An OpenAPI Contract For The Freedom Of Information
Today’s stories are all based around my preparation for providing some feedback on the next edition of the FOIA.gov API. I have a call with the project team, and want to provide ongoing feedback, so I am loading the project up in my brain, and doing some writing on the topic. The first thing that I do when getting to know any API project, now matter where it is at in it’s lifecycle, is craft an OpenAPI, which will act as a central contract for discussions. Plus, there is no better way, short of integration, to get to know an API than crafting a complete (enough) OpenAPI definition.

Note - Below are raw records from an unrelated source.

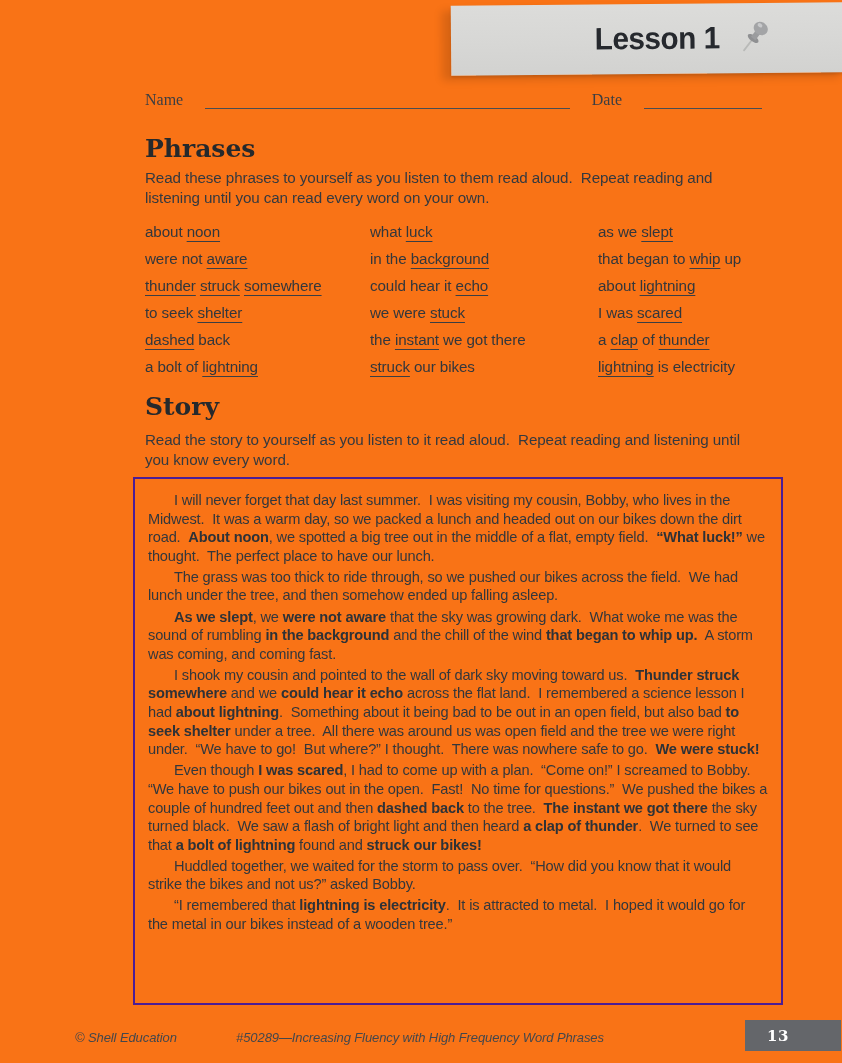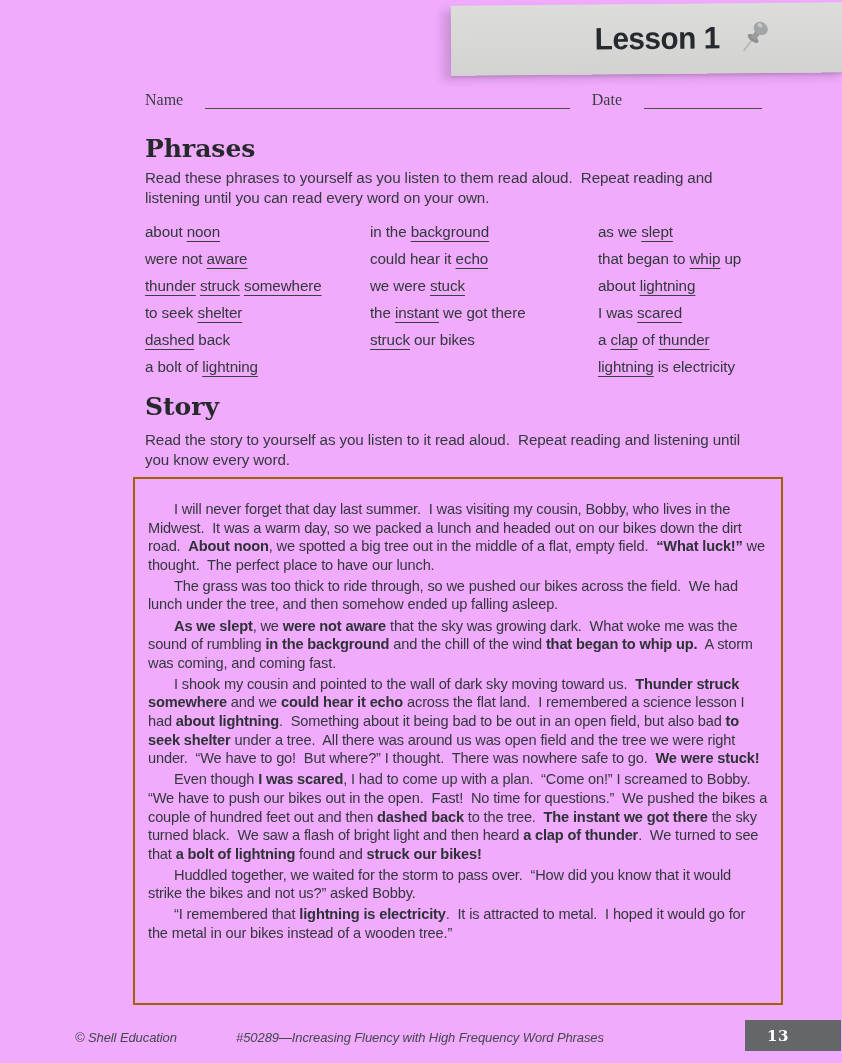"Lesson 1" .page { background: #f0abfc -> #f97316 }
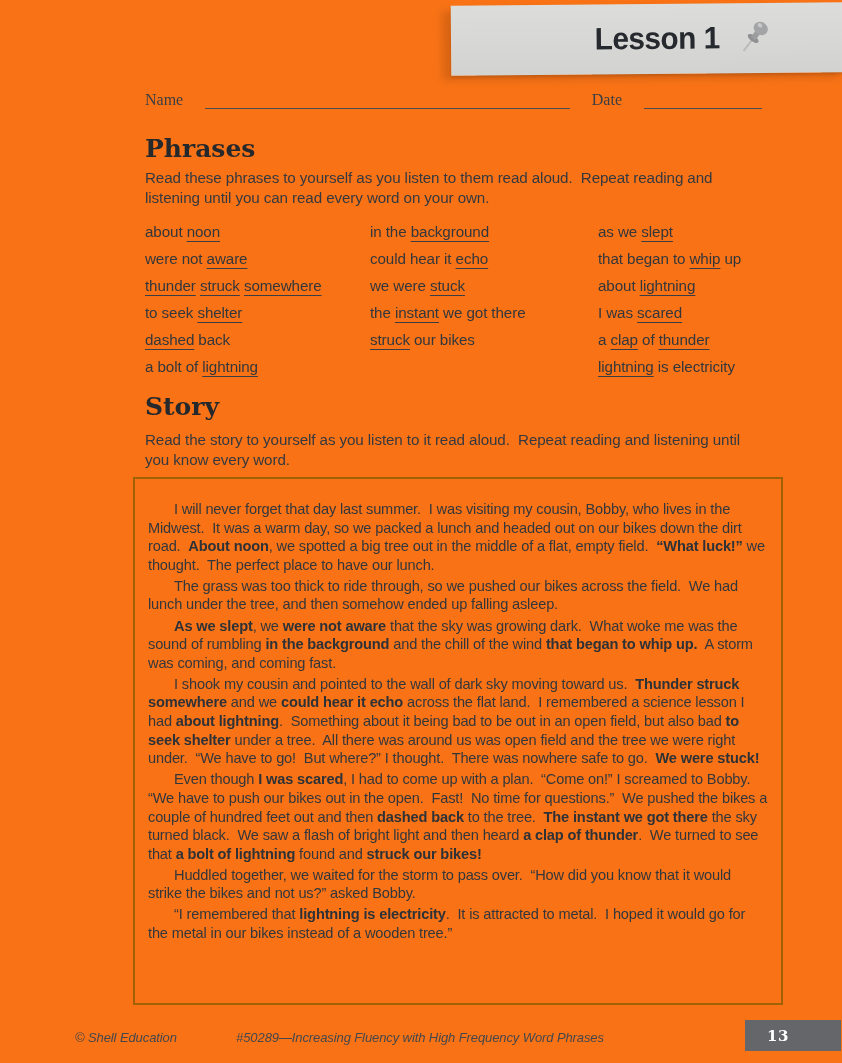"what luck" div.phrase { html: none -> <div><span>what </span><span>luck</span></div> }
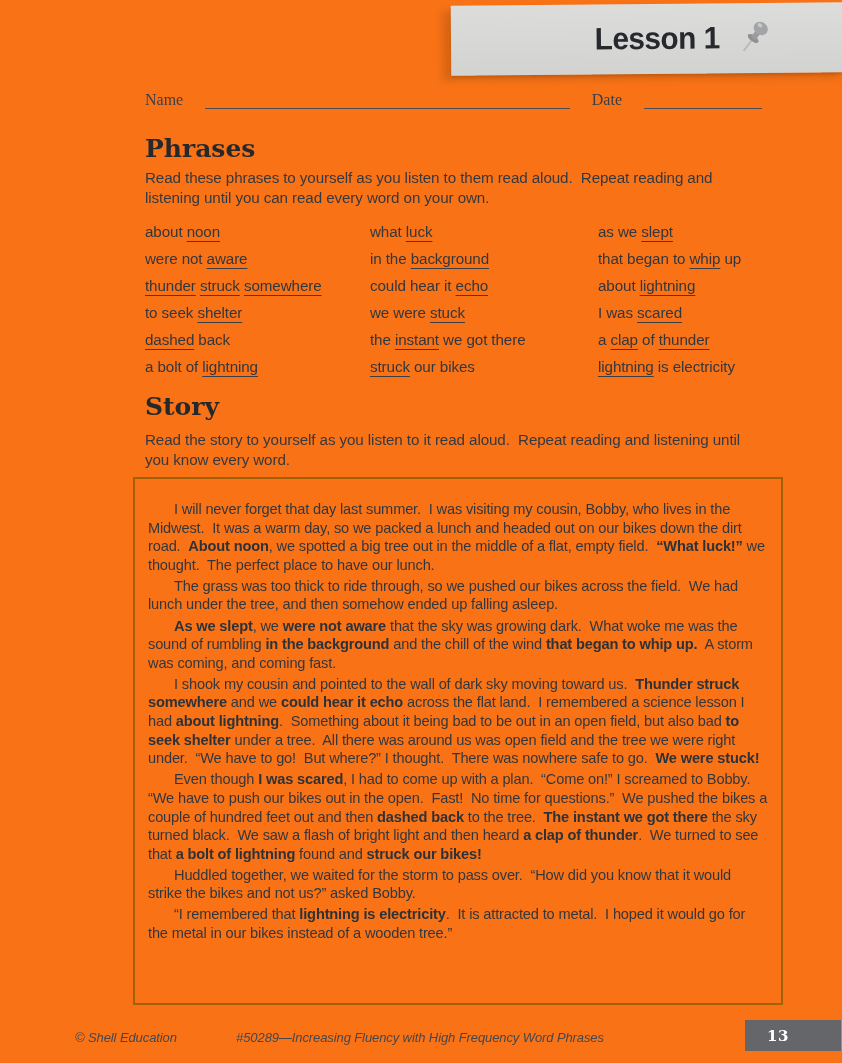"I will never forget that" .story-box { border: 2px solid #a16207 -> 2px solid #4c1d95; padding: 21px 13px 0 13px -> 12px 13px 0 13px }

After looking through the FOIA recommendations for the project, I took the draft FOIA API specification and crafted this OpenAPI definition:
The specification is just for a single path, that allows you to POST a FOIA request. I made sure I thought through the supporting schema that gets posted, flushing out using the definitions (JSON schema) portion of the OpenAPI. This helps me see all the moving parts, and connect the dots between the API request and response, complete with definition for three HTTP status codes (200,404,500)–just the basics. Now I can see the technical details of a FOIA request in my head, preparing me for my discussion with the project owners.
After loading the technical details in my head, I always like to step back and think about the business, political, and ultimately human aspects of this. This is a Freedom of Information Act (FOIA) API, being used by U.S. citizens to request that information within the federal government be freed. That is pretty significant, and represents why I do API Evangelist. I enjoy helping ensure APIs like this exist, are usable, and become a reality. It is interesting to think of the importance of this OpenAPI contract, and the potential it will have to make information in government more accessible. Providing a potential blueprint that can be used by all federal agencies, establishing a common interface for how the public can engage with government when it comes to holding it more accountable.